---- Source material
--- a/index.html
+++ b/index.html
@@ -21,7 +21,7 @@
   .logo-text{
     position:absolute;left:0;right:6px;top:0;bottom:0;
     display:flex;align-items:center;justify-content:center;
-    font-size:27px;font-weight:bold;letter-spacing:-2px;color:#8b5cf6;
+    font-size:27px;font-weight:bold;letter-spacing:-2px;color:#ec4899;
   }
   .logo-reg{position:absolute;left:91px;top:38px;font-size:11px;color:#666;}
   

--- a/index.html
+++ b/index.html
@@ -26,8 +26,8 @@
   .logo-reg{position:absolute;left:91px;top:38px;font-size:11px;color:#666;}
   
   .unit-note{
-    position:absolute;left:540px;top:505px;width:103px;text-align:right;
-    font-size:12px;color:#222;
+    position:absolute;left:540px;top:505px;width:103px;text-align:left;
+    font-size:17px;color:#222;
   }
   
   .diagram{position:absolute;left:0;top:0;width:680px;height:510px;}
--------
---- Source material
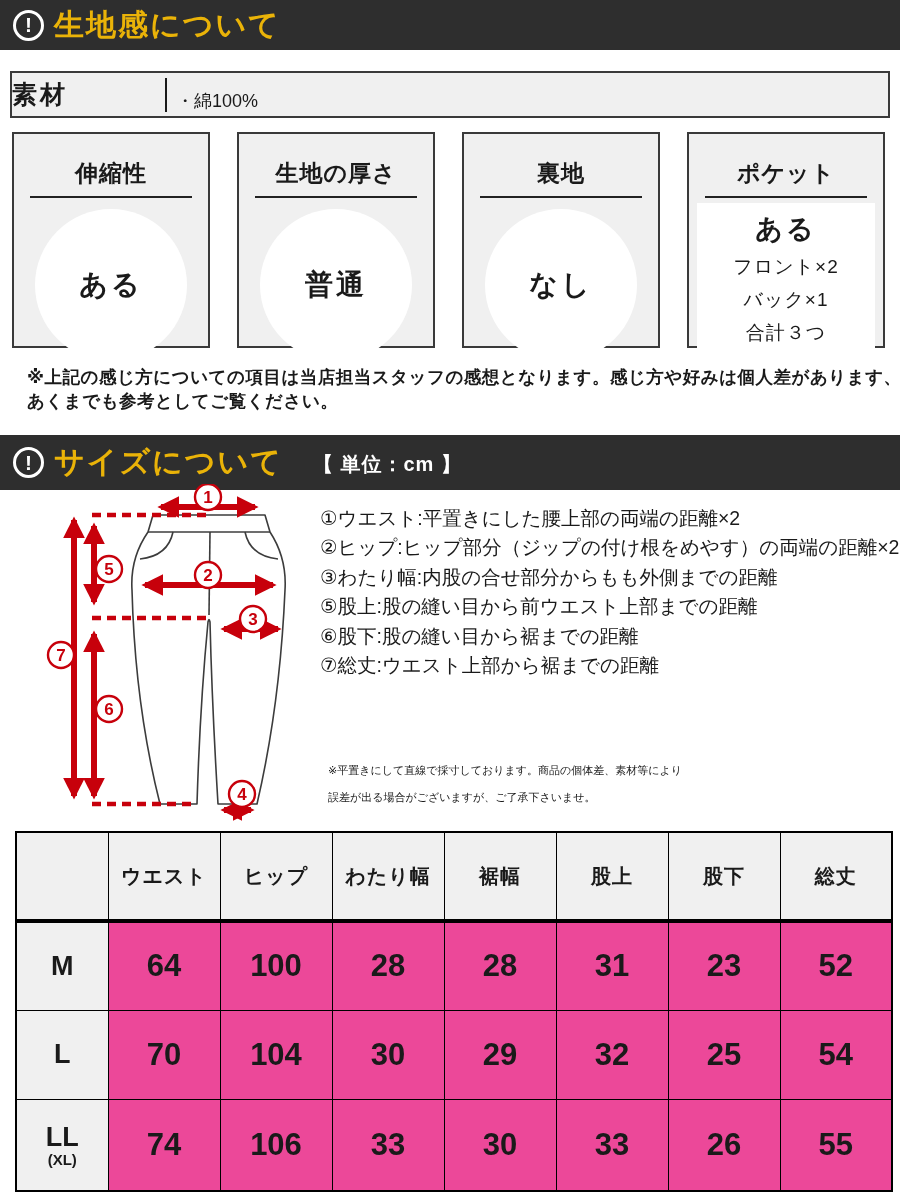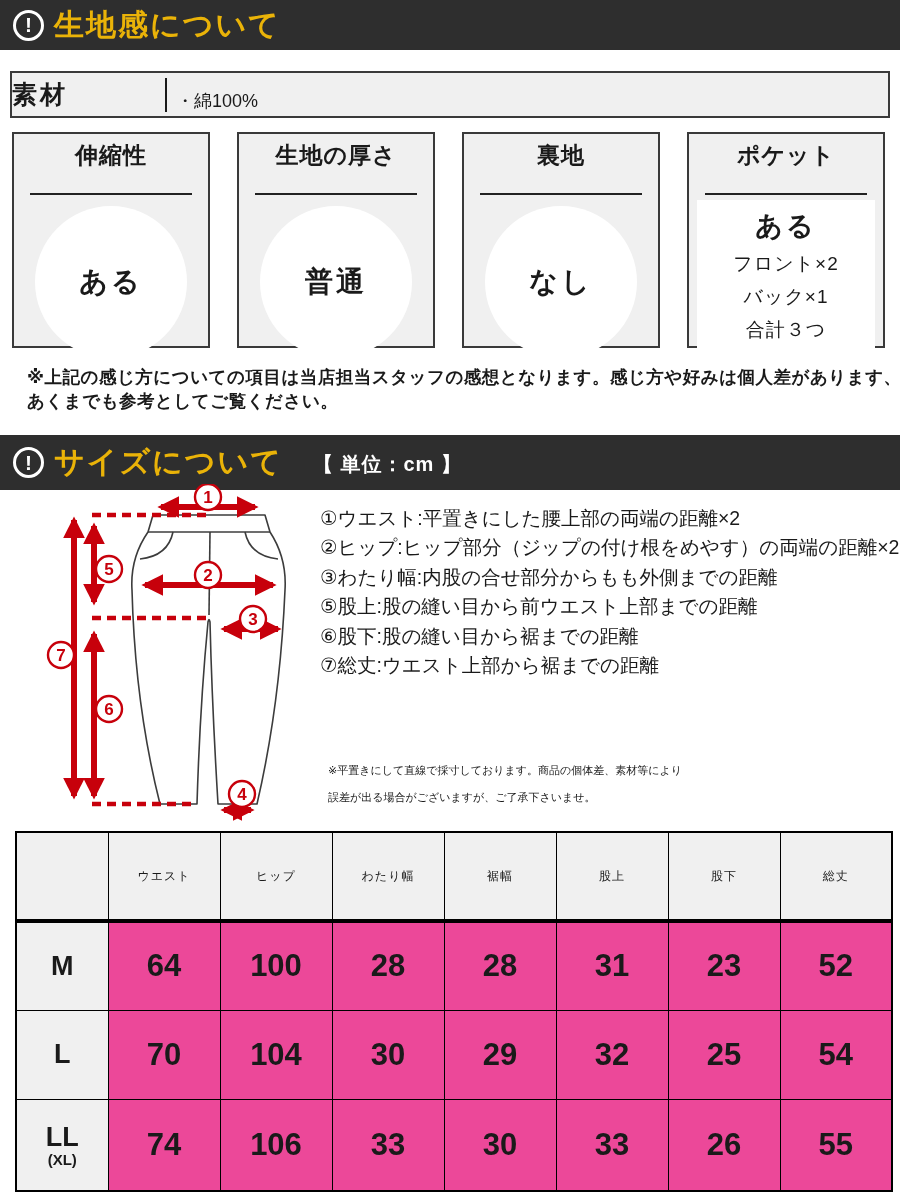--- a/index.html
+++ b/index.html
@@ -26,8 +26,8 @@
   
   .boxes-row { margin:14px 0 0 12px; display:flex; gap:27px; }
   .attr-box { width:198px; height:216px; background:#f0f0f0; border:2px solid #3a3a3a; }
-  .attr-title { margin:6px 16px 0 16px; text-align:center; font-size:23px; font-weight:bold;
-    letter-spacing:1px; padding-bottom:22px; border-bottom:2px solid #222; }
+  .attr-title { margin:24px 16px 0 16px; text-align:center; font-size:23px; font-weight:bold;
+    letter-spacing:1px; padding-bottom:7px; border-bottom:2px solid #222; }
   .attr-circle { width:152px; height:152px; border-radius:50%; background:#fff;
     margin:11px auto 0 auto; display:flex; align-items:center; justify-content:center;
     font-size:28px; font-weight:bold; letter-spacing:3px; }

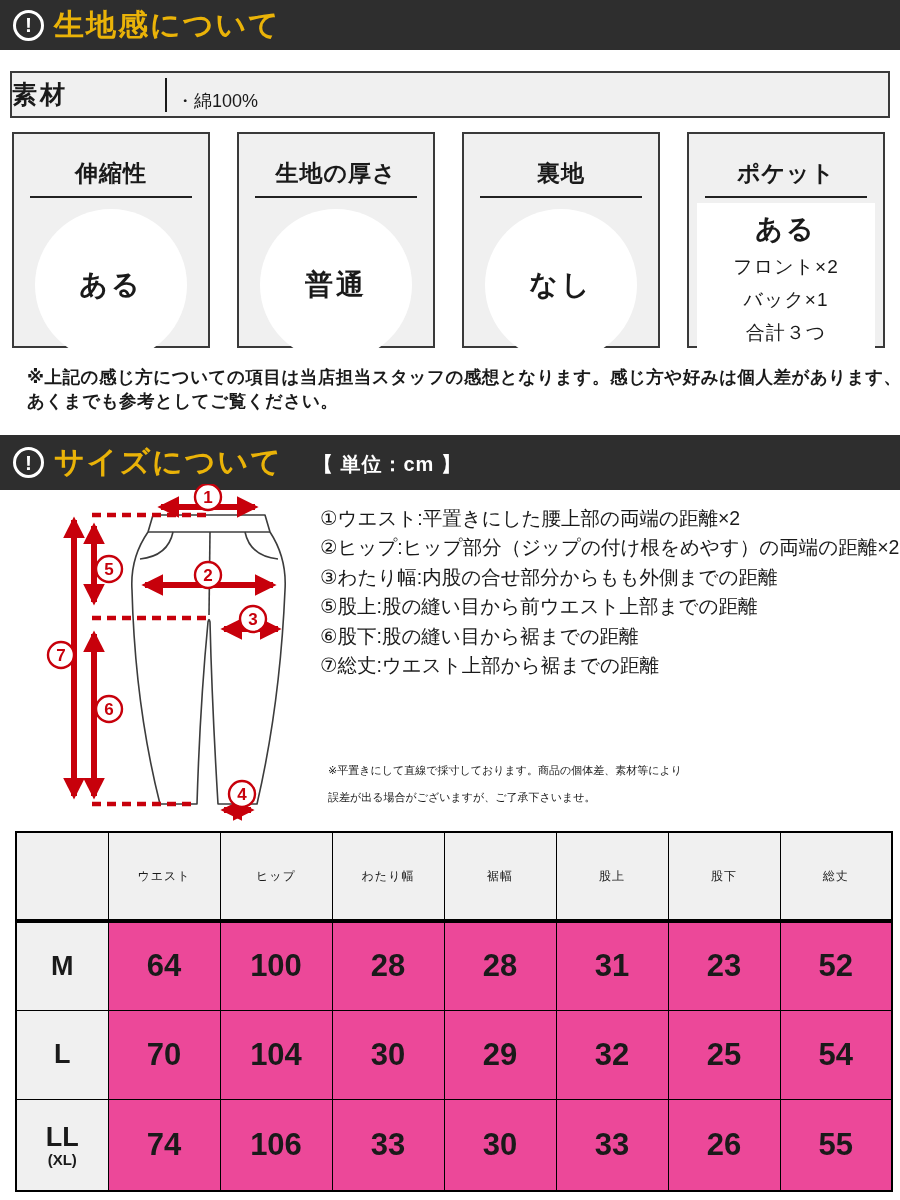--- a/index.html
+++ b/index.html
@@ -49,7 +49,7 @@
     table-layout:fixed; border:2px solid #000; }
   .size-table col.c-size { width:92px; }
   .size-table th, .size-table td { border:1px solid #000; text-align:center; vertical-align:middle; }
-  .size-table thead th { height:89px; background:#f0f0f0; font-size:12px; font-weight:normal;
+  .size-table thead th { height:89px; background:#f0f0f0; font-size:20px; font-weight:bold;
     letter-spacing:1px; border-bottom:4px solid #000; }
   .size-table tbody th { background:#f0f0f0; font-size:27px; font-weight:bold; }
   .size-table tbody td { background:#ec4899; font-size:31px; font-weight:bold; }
--------
---- Source material
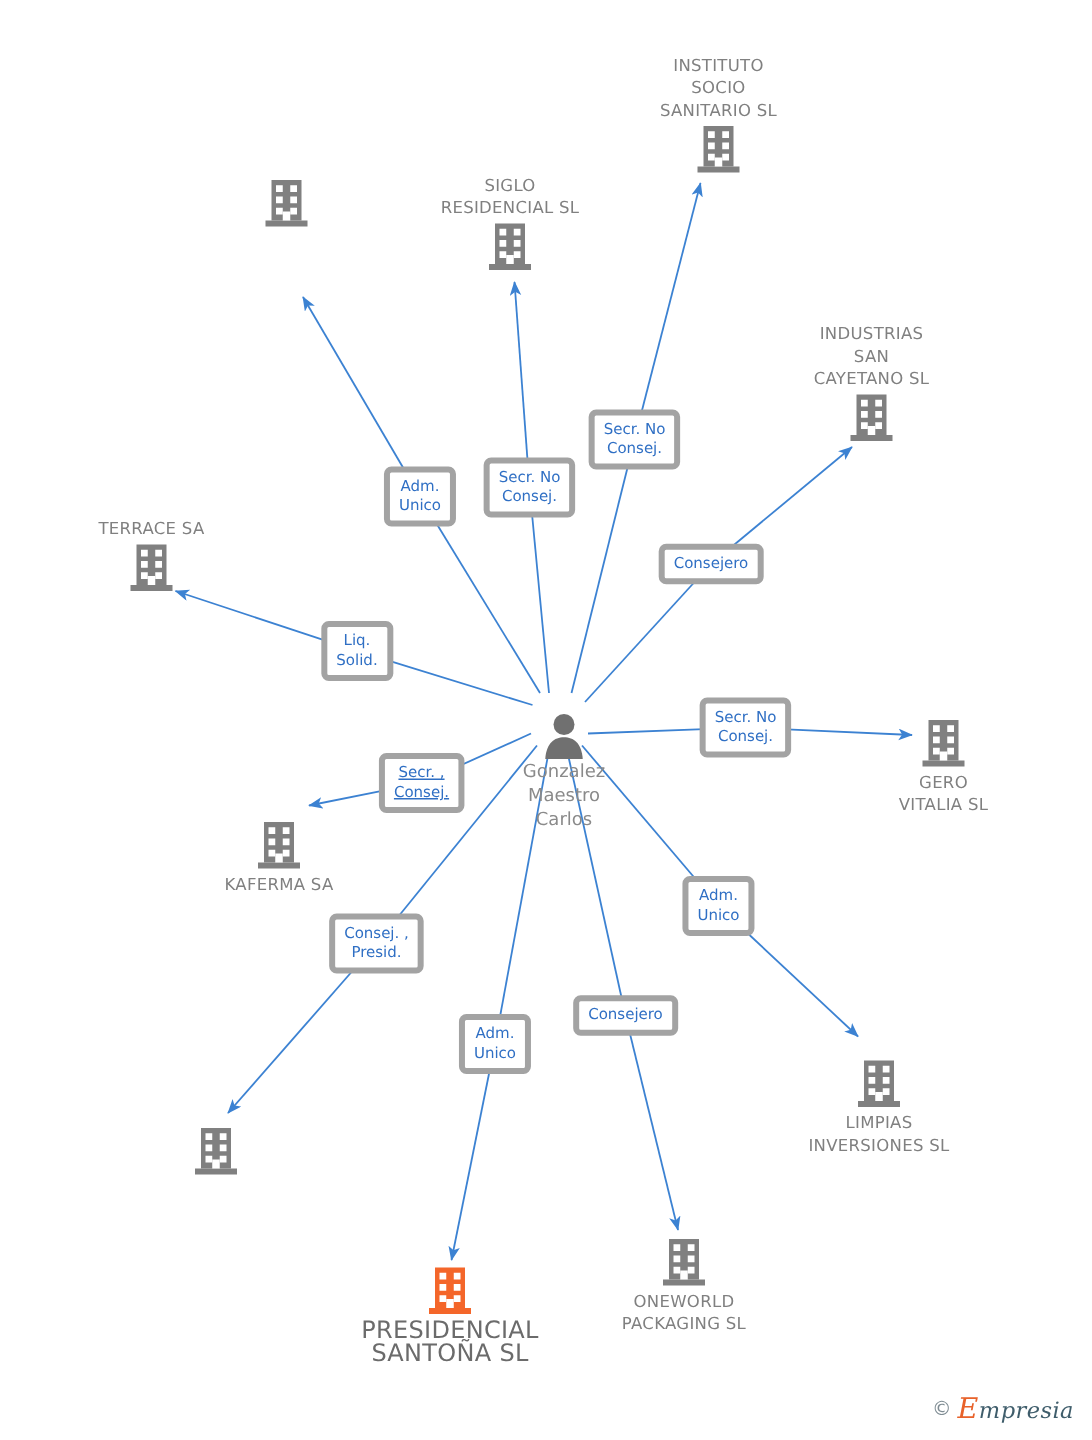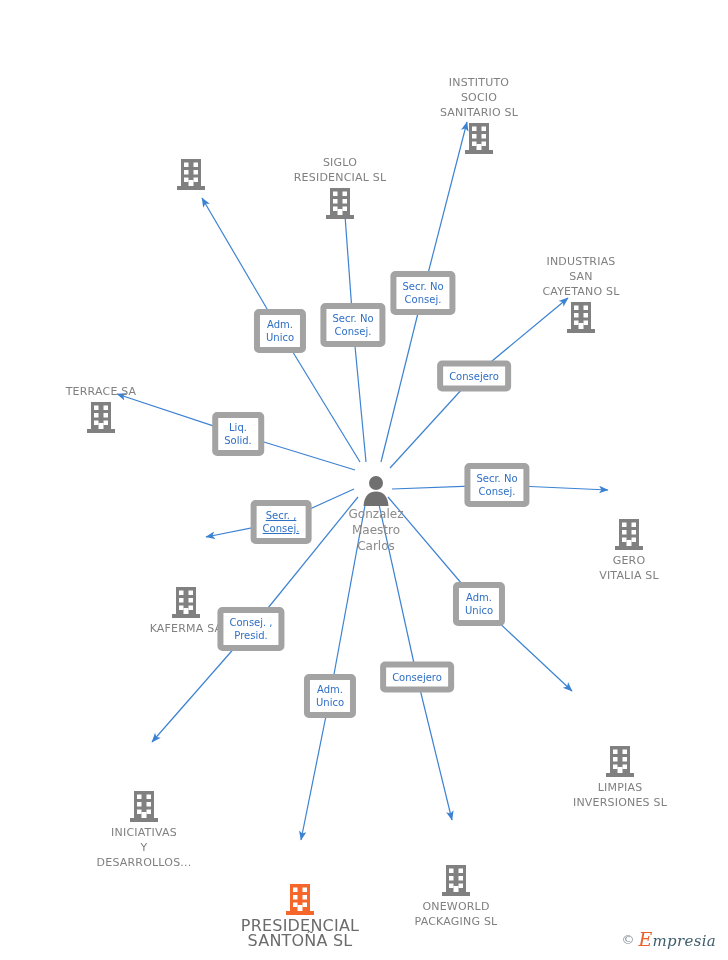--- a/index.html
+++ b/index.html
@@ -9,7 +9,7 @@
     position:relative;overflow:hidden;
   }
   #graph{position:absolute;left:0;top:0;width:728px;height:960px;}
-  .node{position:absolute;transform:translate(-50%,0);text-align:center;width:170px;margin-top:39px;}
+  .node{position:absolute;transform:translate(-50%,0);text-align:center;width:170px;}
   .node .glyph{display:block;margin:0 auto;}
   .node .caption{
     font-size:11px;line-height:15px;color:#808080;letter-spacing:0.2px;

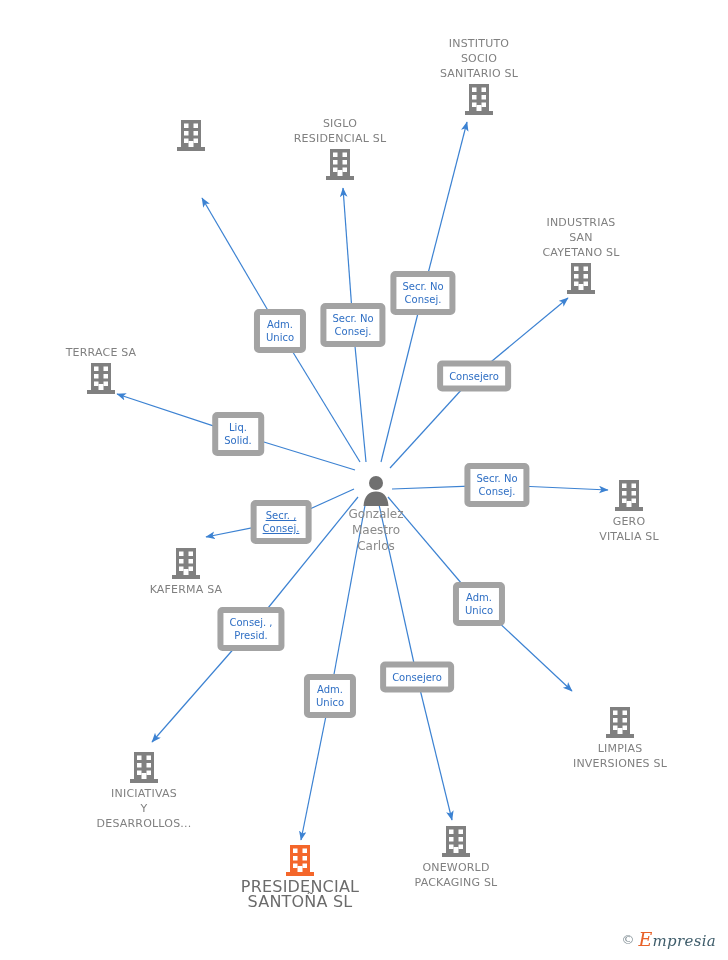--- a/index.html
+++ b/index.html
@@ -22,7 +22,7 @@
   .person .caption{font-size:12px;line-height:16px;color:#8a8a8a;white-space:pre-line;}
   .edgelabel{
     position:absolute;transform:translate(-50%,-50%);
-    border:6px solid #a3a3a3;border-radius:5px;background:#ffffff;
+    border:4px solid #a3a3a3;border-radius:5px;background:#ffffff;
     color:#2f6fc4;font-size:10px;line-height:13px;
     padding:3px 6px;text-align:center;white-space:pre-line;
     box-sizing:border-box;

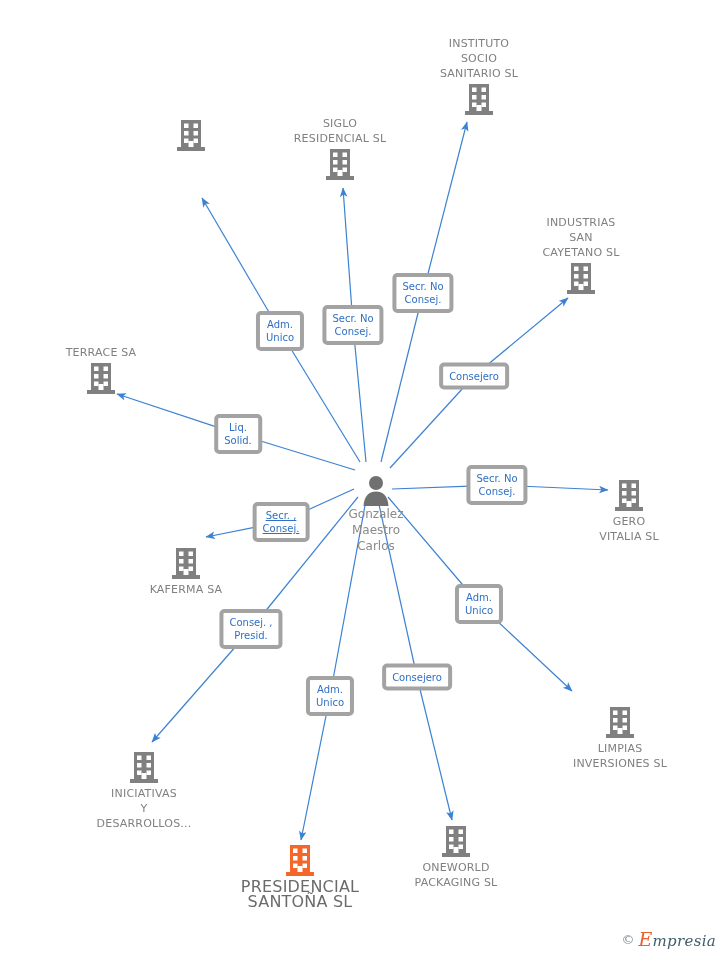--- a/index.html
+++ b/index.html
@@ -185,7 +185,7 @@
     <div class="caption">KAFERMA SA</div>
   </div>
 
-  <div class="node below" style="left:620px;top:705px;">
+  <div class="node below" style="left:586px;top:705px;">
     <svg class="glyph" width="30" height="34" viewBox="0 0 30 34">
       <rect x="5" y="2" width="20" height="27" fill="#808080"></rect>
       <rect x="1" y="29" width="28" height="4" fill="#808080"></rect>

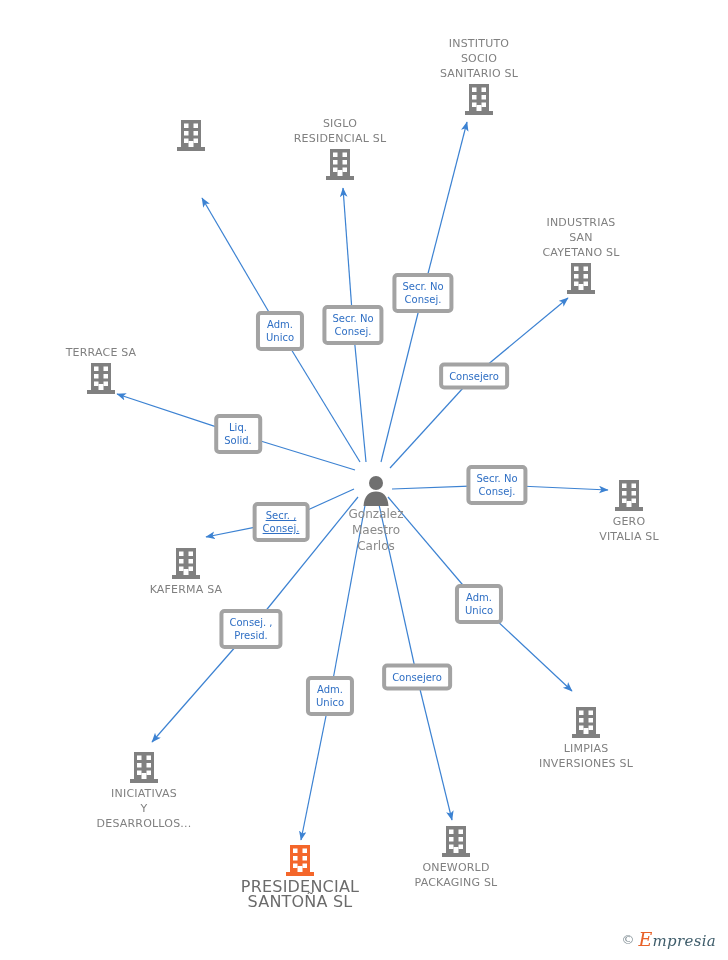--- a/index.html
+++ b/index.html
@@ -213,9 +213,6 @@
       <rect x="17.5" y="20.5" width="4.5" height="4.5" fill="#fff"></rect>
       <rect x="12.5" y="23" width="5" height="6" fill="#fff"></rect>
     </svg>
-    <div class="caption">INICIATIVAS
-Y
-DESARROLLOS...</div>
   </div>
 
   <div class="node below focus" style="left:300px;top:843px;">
--------
Exercise requirements: What lines in the material mention "position"? Copy every one of them.

Answer below:
     position:absolute;left:0;right:6px;top:0;bottom:0;
   .logo-reg{position:absolute;left:91px;top:38px;font-size:11px;color:#666;}
   .logo-reg{position:absolute;left:91px;top:38px;font-size:11px;color:#666;}
-    position:absolute;left:540px;top:505px;width:103px;text-align:right;
+    position:absolute;left:540px;top:505px;width:103px;text-align:left;
   .diagram{position:absolute;left:0;top:0;width:680px;height:510px;}
     position:relative;overflow:hidden;
   #graph{position:absolute;left:0;top:0;width:728px;height:960px;}
-  .node{position:absolute;transform:translate(-50%,0);text-align:center;width:170px;margin-top:39px;}
+  .node{position:absolute;transform:translate(-50%,0);text-align:center;width:170px;}
     position:absolute;transform:translate(-50%,-50%);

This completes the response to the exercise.